Detected change data
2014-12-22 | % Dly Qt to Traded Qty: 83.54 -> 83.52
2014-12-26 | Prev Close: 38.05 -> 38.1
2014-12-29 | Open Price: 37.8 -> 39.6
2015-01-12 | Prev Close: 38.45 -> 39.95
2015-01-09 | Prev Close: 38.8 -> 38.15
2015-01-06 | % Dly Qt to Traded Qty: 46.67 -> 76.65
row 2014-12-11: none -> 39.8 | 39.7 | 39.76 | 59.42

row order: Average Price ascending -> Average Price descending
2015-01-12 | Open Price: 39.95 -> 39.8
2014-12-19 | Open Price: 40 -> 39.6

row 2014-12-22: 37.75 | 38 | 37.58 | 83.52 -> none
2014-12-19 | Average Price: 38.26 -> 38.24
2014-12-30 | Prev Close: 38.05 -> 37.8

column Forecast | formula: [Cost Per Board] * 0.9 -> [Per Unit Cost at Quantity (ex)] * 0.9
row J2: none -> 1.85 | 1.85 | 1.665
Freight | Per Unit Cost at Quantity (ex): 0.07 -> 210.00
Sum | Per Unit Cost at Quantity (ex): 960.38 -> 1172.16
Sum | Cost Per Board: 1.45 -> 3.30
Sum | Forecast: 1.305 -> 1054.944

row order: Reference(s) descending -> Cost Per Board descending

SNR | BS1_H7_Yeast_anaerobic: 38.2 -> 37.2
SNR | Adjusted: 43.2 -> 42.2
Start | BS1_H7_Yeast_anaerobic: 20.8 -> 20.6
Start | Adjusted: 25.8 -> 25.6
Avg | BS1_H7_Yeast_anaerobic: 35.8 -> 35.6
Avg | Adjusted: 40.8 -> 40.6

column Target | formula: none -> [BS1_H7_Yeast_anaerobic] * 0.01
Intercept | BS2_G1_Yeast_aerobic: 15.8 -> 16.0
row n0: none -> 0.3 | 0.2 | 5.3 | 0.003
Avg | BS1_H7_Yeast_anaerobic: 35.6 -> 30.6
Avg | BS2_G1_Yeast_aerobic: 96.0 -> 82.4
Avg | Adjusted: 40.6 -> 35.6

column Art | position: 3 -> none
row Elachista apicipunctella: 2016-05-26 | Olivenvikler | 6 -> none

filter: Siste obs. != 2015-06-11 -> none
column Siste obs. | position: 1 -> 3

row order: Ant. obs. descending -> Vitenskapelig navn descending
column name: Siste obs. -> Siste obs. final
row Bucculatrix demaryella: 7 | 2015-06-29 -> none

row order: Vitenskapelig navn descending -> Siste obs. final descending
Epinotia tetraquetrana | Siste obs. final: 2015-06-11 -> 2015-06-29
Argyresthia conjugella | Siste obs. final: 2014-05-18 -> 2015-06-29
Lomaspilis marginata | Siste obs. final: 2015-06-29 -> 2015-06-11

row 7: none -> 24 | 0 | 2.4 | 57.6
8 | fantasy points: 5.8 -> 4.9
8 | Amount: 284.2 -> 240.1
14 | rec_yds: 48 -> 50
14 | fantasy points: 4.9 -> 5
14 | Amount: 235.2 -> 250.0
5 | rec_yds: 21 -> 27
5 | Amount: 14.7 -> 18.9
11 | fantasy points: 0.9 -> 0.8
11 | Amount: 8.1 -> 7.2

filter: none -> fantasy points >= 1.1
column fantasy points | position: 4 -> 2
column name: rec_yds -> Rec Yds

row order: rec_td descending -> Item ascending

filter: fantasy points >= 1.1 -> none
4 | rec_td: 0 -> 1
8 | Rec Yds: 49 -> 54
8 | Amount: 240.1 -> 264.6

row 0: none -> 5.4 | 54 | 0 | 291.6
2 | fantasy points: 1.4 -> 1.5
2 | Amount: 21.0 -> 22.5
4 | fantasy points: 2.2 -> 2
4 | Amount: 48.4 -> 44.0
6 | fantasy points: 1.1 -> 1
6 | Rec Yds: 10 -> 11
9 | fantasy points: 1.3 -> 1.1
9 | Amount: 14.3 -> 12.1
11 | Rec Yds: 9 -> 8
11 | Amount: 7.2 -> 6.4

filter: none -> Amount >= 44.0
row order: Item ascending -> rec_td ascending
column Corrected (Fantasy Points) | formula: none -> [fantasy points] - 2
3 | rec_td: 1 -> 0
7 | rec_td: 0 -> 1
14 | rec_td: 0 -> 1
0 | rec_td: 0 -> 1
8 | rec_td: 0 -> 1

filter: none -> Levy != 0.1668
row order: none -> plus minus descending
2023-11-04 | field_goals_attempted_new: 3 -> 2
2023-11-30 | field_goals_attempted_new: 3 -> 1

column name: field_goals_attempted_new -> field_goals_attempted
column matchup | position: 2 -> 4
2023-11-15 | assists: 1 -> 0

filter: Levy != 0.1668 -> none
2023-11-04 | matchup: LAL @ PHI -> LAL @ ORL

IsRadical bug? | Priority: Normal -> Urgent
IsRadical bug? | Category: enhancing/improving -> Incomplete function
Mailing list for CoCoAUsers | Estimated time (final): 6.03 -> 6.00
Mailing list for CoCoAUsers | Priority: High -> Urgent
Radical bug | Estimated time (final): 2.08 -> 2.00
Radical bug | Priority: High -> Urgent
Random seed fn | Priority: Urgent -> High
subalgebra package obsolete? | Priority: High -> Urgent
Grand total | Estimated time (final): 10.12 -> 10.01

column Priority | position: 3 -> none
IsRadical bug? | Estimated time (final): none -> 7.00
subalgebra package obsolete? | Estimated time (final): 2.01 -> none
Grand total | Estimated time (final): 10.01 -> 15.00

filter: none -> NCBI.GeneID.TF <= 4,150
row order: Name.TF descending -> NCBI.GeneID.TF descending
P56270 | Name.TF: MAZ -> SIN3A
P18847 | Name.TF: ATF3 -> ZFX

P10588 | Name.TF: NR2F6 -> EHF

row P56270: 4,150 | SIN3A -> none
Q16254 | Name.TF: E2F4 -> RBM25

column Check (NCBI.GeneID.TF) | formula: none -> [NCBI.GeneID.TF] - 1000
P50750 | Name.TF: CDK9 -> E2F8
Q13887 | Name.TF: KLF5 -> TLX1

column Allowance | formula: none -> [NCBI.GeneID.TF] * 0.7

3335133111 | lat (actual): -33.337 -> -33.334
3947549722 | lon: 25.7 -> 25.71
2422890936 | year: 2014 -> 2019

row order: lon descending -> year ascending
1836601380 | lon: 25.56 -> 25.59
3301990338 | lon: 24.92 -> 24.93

## What is needed:
For this exercise, restate every record word for word.

## Solution for this problem:
2014-12-22 | % Dly Qt to Traded Qty: 83.54 -> 83.52
2014-12-26 | Prev Close: 38.05 -> 38.1
2014-12-29 | Open Price: 37.8 -> 39.6
2015-01-12 | Prev Close: 38.45 -> 39.95
2015-01-09 | Prev Close: 38.8 -> 38.15
2015-01-06 | % Dly Qt to Traded Qty: 46.67 -> 76.65
row 2014-12-11: none -> 39.8 | 39.7 | 39.76 | 59.42

row order: Average Price ascending -> Average Price descending
2015-01-12 | Open Price: 39.95 -> 39.8
2014-12-19 | Open Price: 40 -> 39.6

row 2014-12-22: 37.75 | 38 | 37.58 | 83.52 -> none
2014-12-19 | Average Price: 38.26 -> 38.24
2014-12-30 | Prev Close: 38.05 -> 37.8

column Forecast | formula: [Cost Per Board] * 0.9 -> [Per Unit Cost at Quantity (ex)] * 0.9
row J2: none -> 1.85 | 1.85 | 1.665
Freight | Per Unit Cost at Quantity (ex): 0.07 -> 210.00
Sum | Per Unit Cost at Quantity (ex): 960.38 -> 1172.16
Sum | Cost Per Board: 1.45 -> 3.30
Sum | Forecast: 1.305 -> 1054.944

row order: Reference(s) descending -> Cost Per Board descending

SNR | BS1_H7_Yeast_anaerobic: 38.2 -> 37.2
SNR | Adjusted: 43.2 -> 42.2
Start | BS1_H7_Yeast_anaerobic: 20.8 -> 20.6
Start | Adjusted: 25.8 -> 25.6
Avg | BS1_H7_Yeast_anaerobic: 35.8 -> 35.6
Avg | Adjusted: 40.8 -> 40.6

column Target | formula: none -> [BS1_H7_Yeast_anaerobic] * 0.01
Intercept | BS2_G1_Yeast_aerobic: 15.8 -> 16.0
row n0: none -> 0.3 | 0.2 | 5.3 | 0.003
Avg | BS1_H7_Yeast_anaerobic: 35.6 -> 30.6
Avg | BS2_G1_Yeast_aerobic: 96.0 -> 82.4
Avg | Adjusted: 40.6 -> 35.6

column Art | position: 3 -> none
row Elachista apicipunctella: 2016-05-26 | Olivenvikler | 6 -> none

filter: Siste obs. != 2015-06-11 -> none
column Siste obs. | position: 1 -> 3

row order: Ant. obs. descending -> Vitenskapelig navn descending
column name: Siste obs. -> Siste obs. final
row Bucculatrix demaryella: 7 | 2015-06-29 -> none

row order: Vitenskapelig navn descending -> Siste obs. final descending
Epinotia tetraquetrana | Siste obs. final: 2015-06-11 -> 2015-06-29
Argyresthia conjugella | Siste obs. final: 2014-05-18 -> 2015-06-29
Lomaspilis marginata | Siste obs. final: 2015-06-29 -> 2015-06-11

row 7: none -> 24 | 0 | 2.4 | 57.6
8 | fantasy points: 5.8 -> 4.9
8 | Amount: 284.2 -> 240.1
14 | rec_yds: 48 -> 50
14 | fantasy points: 4.9 -> 5
14 | Amount: 235.2 -> 250.0
5 | rec_yds: 21 -> 27
5 | Amount: 14.7 -> 18.9
11 | fantasy points: 0.9 -> 0.8
11 | Amount: 8.1 -> 7.2

filter: none -> fantasy points >= 1.1
column fantasy points | position: 4 -> 2
column name: rec_yds -> Rec Yds

row order: rec_td descending -> Item ascending

filter: fantasy points >= 1.1 -> none
4 | rec_td: 0 -> 1
8 | Rec Yds: 49 -> 54
8 | Amount: 240.1 -> 264.6

row 0: none -> 5.4 | 54 | 0 | 291.6
2 | fantasy points: 1.4 -> 1.5
2 | Amount: 21.0 -> 22.5
4 | fantasy points: 2.2 -> 2
4 | Amount: 48.4 -> 44.0
6 | fantasy points: 1.1 -> 1
6 | Rec Yds: 10 -> 11
9 | fantasy points: 1.3 -> 1.1
9 | Amount: 14.3 -> 12.1
11 | Rec Yds: 9 -> 8
11 | Amount: 7.2 -> 6.4

filter: none -> Amount >= 44.0
row order: Item ascending -> rec_td ascending
column Corrected (Fantasy Points) | formula: none -> [fantasy points] - 2
3 | rec_td: 1 -> 0
7 | rec_td: 0 -> 1
14 | rec_td: 0 -> 1
0 | rec_td: 0 -> 1
8 | rec_td: 0 -> 1

filter: none -> Levy != 0.1668
row order: none -> plus minus descending
2023-11-04 | field_goals_attempted_new: 3 -> 2
2023-11-30 | field_goals_attempted_new: 3 -> 1

column name: field_goals_attempted_new -> field_goals_attempted
column matchup | position: 2 -> 4
2023-11-15 | assists: 1 -> 0

filter: Levy != 0.1668 -> none
2023-11-04 | matchup: LAL @ PHI -> LAL @ ORL

IsRadical bug? | Priority: Normal -> Urgent
IsRadical bug? | Category: enhancing/improving -> Incomplete function
Mailing list for CoCoAUsers | Estimated time (final): 6.03 -> 6.00
Mailing list for CoCoAUsers | Priority: High -> Urgent
Radical bug | Estimated time (final): 2.08 -> 2.00
Radical bug | Priority: High -> Urgent
Random seed fn | Priority: Urgent -> High
subalgebra package obsolete? | Priority: High -> Urgent
Grand total | Estimated time (final): 10.12 -> 10.01

column Priority | position: 3 -> none
IsRadical bug? | Estimated time (final): none -> 7.00
subalgebra package obsolete? | Estimated time (final): 2.01 -> none
Grand total | Estimated time (final): 10.01 -> 15.00

filter: none -> NCBI.GeneID.TF <= 4,150
row order: Name.TF descending -> NCBI.GeneID.TF descending
P56270 | Name.TF: MAZ -> SIN3A
P18847 | Name.TF: ATF3 -> ZFX

P10588 | Name.TF: NR2F6 -> EHF

row P56270: 4,150 | SIN3A -> none
Q16254 | Name.TF: E2F4 -> RBM25

column Check (NCBI.GeneID.TF) | formula: none -> [NCBI.GeneID.TF] - 1000
P50750 | Name.TF: CDK9 -> E2F8
Q13887 | Name.TF: KLF5 -> TLX1

column Allowance | formula: none -> [NCBI.GeneID.TF] * 0.7

3335133111 | lat (actual): -33.337 -> -33.334
3947549722 | lon: 25.7 -> 25.71
2422890936 | year: 2014 -> 2019

row order: lon descending -> year ascending
1836601380 | lon: 25.56 -> 25.59
3301990338 | lon: 24.92 -> 24.93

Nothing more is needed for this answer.